I am sad & lonely so much of the time b/c I lost the people who cared about me wholeheartedly. My parents were my family & now my family unit is gone. I am forever changed & it has been so very difficult for me to deal with this & to cope. I do look when I see others with their parents; I do stare. Sometimes I feel frozen. How I wish I could have my parents back, here with me. But that will not ever be…
I’ve tried & am trying to deal & cope with my grief & my loss. I am not the same person as I was. I have this new awareness. I’ve been teary-eyed, sad, just a mixed range of emotions.
I do believe my parents are with me in spirit. There is not a day goes by where I do not think of them & all they instilled in me. I wish I had spent more time with them as I was growing up; they worked so hard, tirelessly to make a better life for myself & my brother. I appreciate all of the sacrifices they made & I go on, yet it is very, very difficult for me. My pain & my sadness weigh heavily upon me.
I look to God for strength to endure all the struggles in life. I just wish I had my dear, sweet parents here with me now. Though that cannot be, I try to find comfort they are no longer in pain or suffering & are looking down upon me & trying to guide me.
Time heals all wounds, it is said. I think there are some wounds that do not heal, we just learn how to deal with them & cope as best as we can through time & our experiences.
This is so much how we feel about losing our son as well. It captures the essence of grief. Thanks for sharing it with me.

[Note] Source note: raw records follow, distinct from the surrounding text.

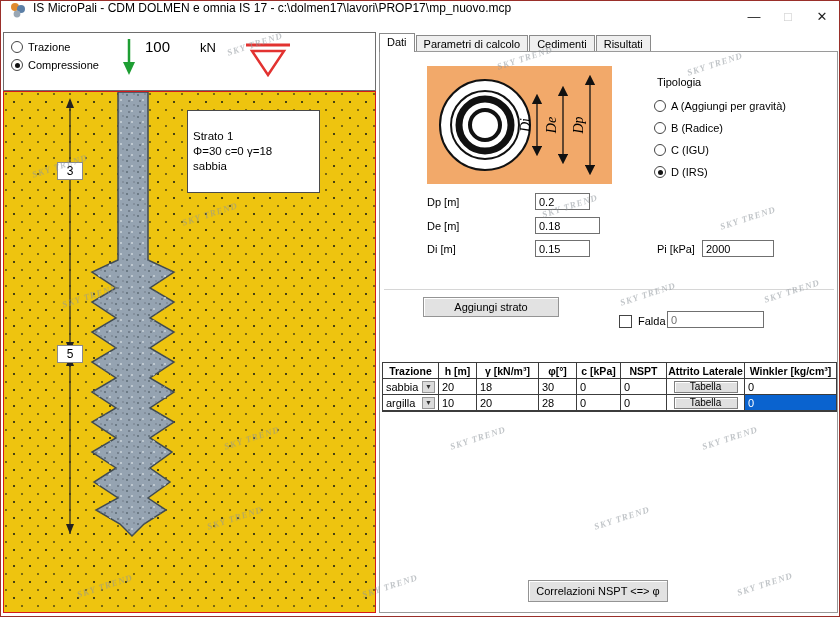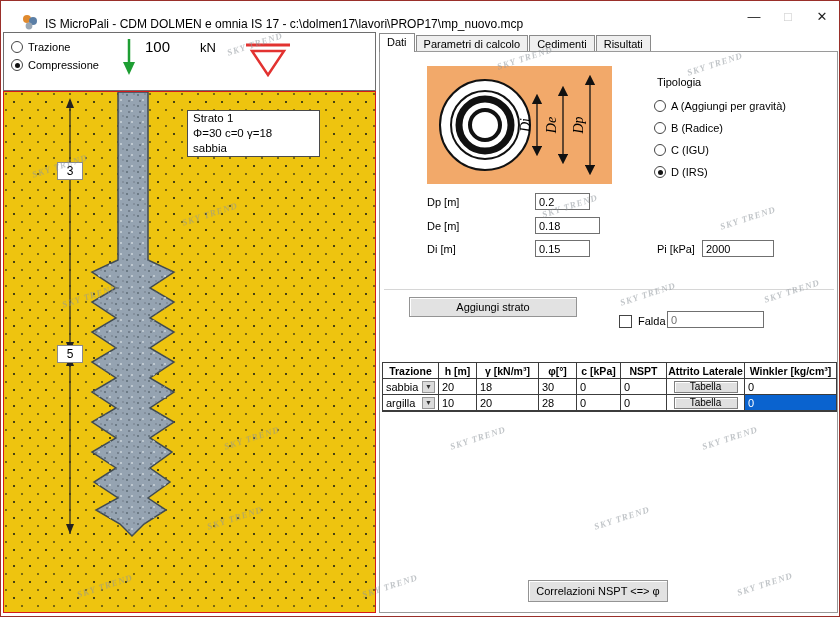--- a/index.html
+++ b/index.html
@@ -1,41 +1,41 @@
 <!DOCTYPE html>
 <html><head>
 <meta charset="utf-8">
 <style>
   *{margin:0;padding:0;box-sizing:border-box}
   html,body{width:840px;height:617px;background:#cfcfcf;font-family:"Liberation Sans",sans-serif;font-size:11px;color:#000}
   .window{position:absolute;left:0;top:0;width:840px;height:617px;background:#fff;border:1px solid #9a2f2a;overflow:hidden}
 
   
-  .titlebar{position:absolute;left:12px;top:0;right:0;height:30px;background:#fff;display:flex;align-items:flex-end}
+  .titlebar{position:absolute;left:0;top:0;right:0;height:30px;background:#fff;display:flex;align-items:flex-start}
   .title-icon{width:18px;height:18px;margin:0 6px 0 8px;flex:0 0 auto}
   .title-text{font-size:12px;white-space:nowrap}
   .win-controls{margin-left:auto;display:flex;height:100%}
   .win-btn{width:34px;display:flex;align-items:center;justify-content:center;font-size:13px;color:#222;cursor:default}
   .win-btn.max{color:#c8c8c8}
 
   
   .load-box{position:absolute;left:2px;top:31px;width:373px;height:59px;background:#fff;border:1px solid #6e6e6e}
   .opt{position:absolute;display:flex;align-items:center;gap:5px;white-space:nowrap}
   .radio{width:12px;height:12px;border:1px solid #444;border-radius:50%;background:#fff;flex:0 0 auto;position:relative}
   .radio.on::after{content:"";position:absolute;left:2.5px;top:2.5px;right:2.5px;bottom:2.5px;border-radius:50%;background:#111}
   .load-value{position:absolute;left:141px;top:5px;font-size:15px}
   .load-unit{position:absolute;left:196px;top:7px;font-size:13px}
 
   
   .drawing{position:absolute;left:2px;top:90px;width:373px;height:522px;border:1px solid #d31a1a;background-color:#eec40f;
     background-image:radial-gradient(circle,rgba(45,45,18,.85) 1px,transparent 1.4px),radial-gradient(circle,rgba(45,45,18,.6) 1px,transparent 1.4px);
     background-size:16px 16px,16px 16px;background-position:2px 2px,10px 10px;overflow:hidden}
   .pile-svg{position:absolute;left:0;top:0}
   .depth{position:absolute;width:26px;height:18px;background:#fff;border:1px solid #8a8a8a;display:flex;align-items:center;justify-content:center;font-size:12px}
-  .annot{position:absolute;left:183px;top:18px;width:133px;background:#fff;border:1px solid #4a4a4a;padding:0 5px;line-height:1.3;font-size:11.5px}
+  .annot{position:absolute;left:183px;top:18px;width:133px;background:#fff;border:1px solid #4a4a4a;padding:18px 5px;line-height:1.3;font-size:11.5px}
 
   
   .tabs{position:absolute;left:378px;top:32px;display:flex;align-items:flex-end;height:19px}
   .tab{border:1px solid #8a8a8a;border-bottom:none;background:#efefef;padding:2px 7px 1px 7px;height:17px;margin-right:1px;white-space:nowrap}
   .tab.active{background:#fff;height:19px;z-index:2;position:relative}
   .pane{position:absolute;left:378px;top:50px;width:459px;height:562px;background:#fff;border:1px solid #9a9a9a}
 
   .diagram{position:absolute;left:47px;top:14px;width:185px;height:118px;background:#f2a96a}
   .static-label{position:absolute;white-space:nowrap}
   .tb{position:absolute;height:17px;border:1px solid #707070;background:#fff;font-family:"Liberation Sans",sans-serif;font-size:11px;padding:1px 3px}
@@ -200,21 +200,21 @@
     <span class="static-label" style="left:47px;top:168px">De [m]</span>
     <input class="tb" style="left: 155px; top: 165px; width: 65px;" value="0.18">
     <span class="static-label" style="left:47px;top:191px">Di [m]</span>
     <input class="tb" style="left: 155px; top: 188px; width: 55px;" value="0.15">
 
     <span class="static-label" style="left:277px;top:191px">Pi [kPa]</span>
     <input class="tb" style="left: 322px; top: 188px; width: 72px;" value="2000">
 
     <div class="sep"></div>
 
-    <div class="btn" style="left:29px;top:245px;width:168px;height:20px">Aggiungi strato</div>
+    <div class="btn" style="left:43px;top:245px;width:136px;height:20px">Aggiungi strato</div>
 
     <span class="chk" style="left:239px;top:263px"></span>
     <span class="static-label" style="left:258px;top:263px">Falda</span>
     <input class="tb dim" style="left: 287px; top: 259px; width: 97px;" value="0">
 
     <div class="grid">
       <div class="grow ghead">
         <div class="gcell c0">Trazione</div>
         <div class="gcell c1">h [m]</div>
         <div class="gcell c2">γ [kN/m³]</div>

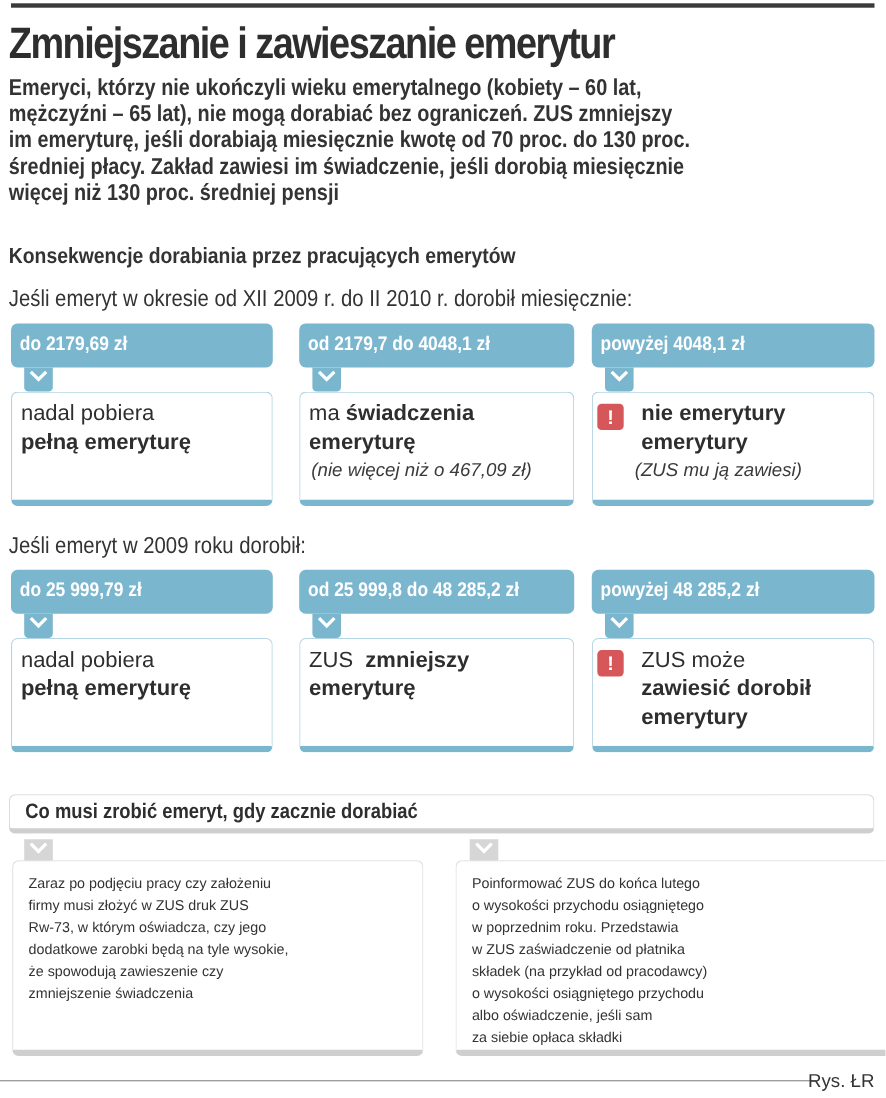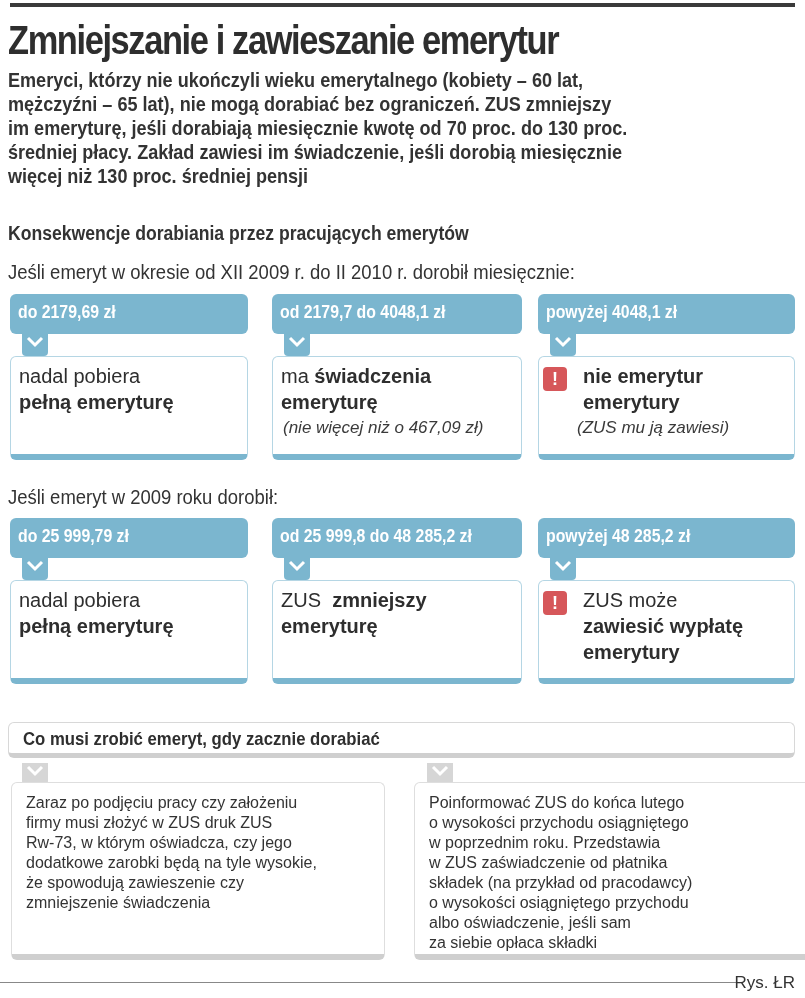--- a/index.html
+++ b/index.html
@@ -67,21 +67,21 @@
       transform: scaleX(0.88); transform-origin: left top; white-space: nowrap;
     }
     .gnotch {
       position: absolute; width: 26px; height: 22px; background: #d6d6d6;
       border-radius: 0 0 4px 4px;
     }
     .gnotch svg { position: absolute; left: 4px; top: 1px; }
     .gcard {
       position: absolute; background: #fff; border: 1px solid #dedede;
       border-bottom: 6px solid #cfcfcf; border-radius: 6px;
-      padding: 10px 14px; font-size: 16px; line-height: 20px; color: #333;
+      padding: 10px 14px; font-size: 13px; line-height: 20px; color: #333;
     }
     .gcard span { display: block; white-space: nowrap; }
     .footer-rule { position: absolute; left: 0; top: 982px; width: 742px; height: 1px; background: #888; }
     .credit { position: absolute; right: 10px; top: 973px; font-size: 17px; color: #333; }
   </style>
 </head>
 <body>
 
 <div class="top-rule"></div>
 <h1 class="title">Zmniejszanie i zawieszanie emerytur</h1>
@@ -127,21 +127,21 @@
   <div class="col" style="left:528px;">
     <div class="tab" style="width:257px;"><span class="tab-text">powyżej 4048,1 zł</span></div>
     <div class="notch">
         <svg width="18" height="14">
           <polyline points="2,3 9,10 16,3" fill="none" stroke="#fff" stroke-width="3"></polyline>
         </svg>
       </div>
     <div class="card" style="width:257px;height:104px;">
       <div class="warn">!</div>
       <div class="indent">
-        <span class="bold">nie emerytur</span><br>
+        <span class="bold">nie emerytury</span><br>
         <span class="bold">emerytury</span>
       </div>
       <span class="note" style="padding-left:30px;">(ZUS mu ją zawiesi)</span>
     </div>
   </div>
 </div>
 
 <div class="intro" style="top:485px;">Jeśli emeryt w 2009 roku dorobił:</div>
 
 <div class="row" style="top:518px;">
@@ -173,21 +173,21 @@
     <div class="tab" style="width:257px;"><span class="tab-text">powyżej 48 285,2 zł</span></div>
     <div class="notch">
         <svg width="18" height="14">
           <polyline points="2,3 9,10 16,3" fill="none" stroke="#fff" stroke-width="3"></polyline>
         </svg>
       </div>
     <div class="card" style="width:257px;height:104px;">
       <div class="warn">!</div>
       <div class="indent">
         <span>ZUS może</span><br>
-        <span class="bold">zawiesić wypłatę</span><br>
+        <span class="bold">zawiesić dorobił</span><br>
         <span class="bold">emerytury</span>
       </div>
     </div>
   </div>
 </div>
 
 <div class="co-header"><span>Co musi zrobić emeryt, gdy zacznie dorabiać</span></div>
 
 <div class="gnotch" style="left:22px;top:763px;">
     <svg width="18" height="14">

Hi Elizabeth. Thank you for sharing and commenting. I can only imagine how unfair things felt, and still feel. I’m so sorry. Please keep being kind to yourself. Blessings to you…
I lost my 34 year old daughter in October2019. Many times I have asked ‘God why have you done this to me, what have I done to deserve this? I was very close to Sarah we were more than Mum and daughter, in many ways we were best friends and I miss her terribly. As time goes by my sadness grows as it is longer every day since I last saw her. She was a beautiful kind caring girl, she always put others first, she would never say anything bad about anyone, she was such a sweet soul. Sometimes I think maybe she was sent to me to teach me something, but if that was true it has been such a cruel lesson. I try to feel gratitude for the 34 years I got to spend with her, but still can’t believe she is no longer here and all the time we feel her absence. I will never accept Sarah’s death and as long as I live will keep on loving her.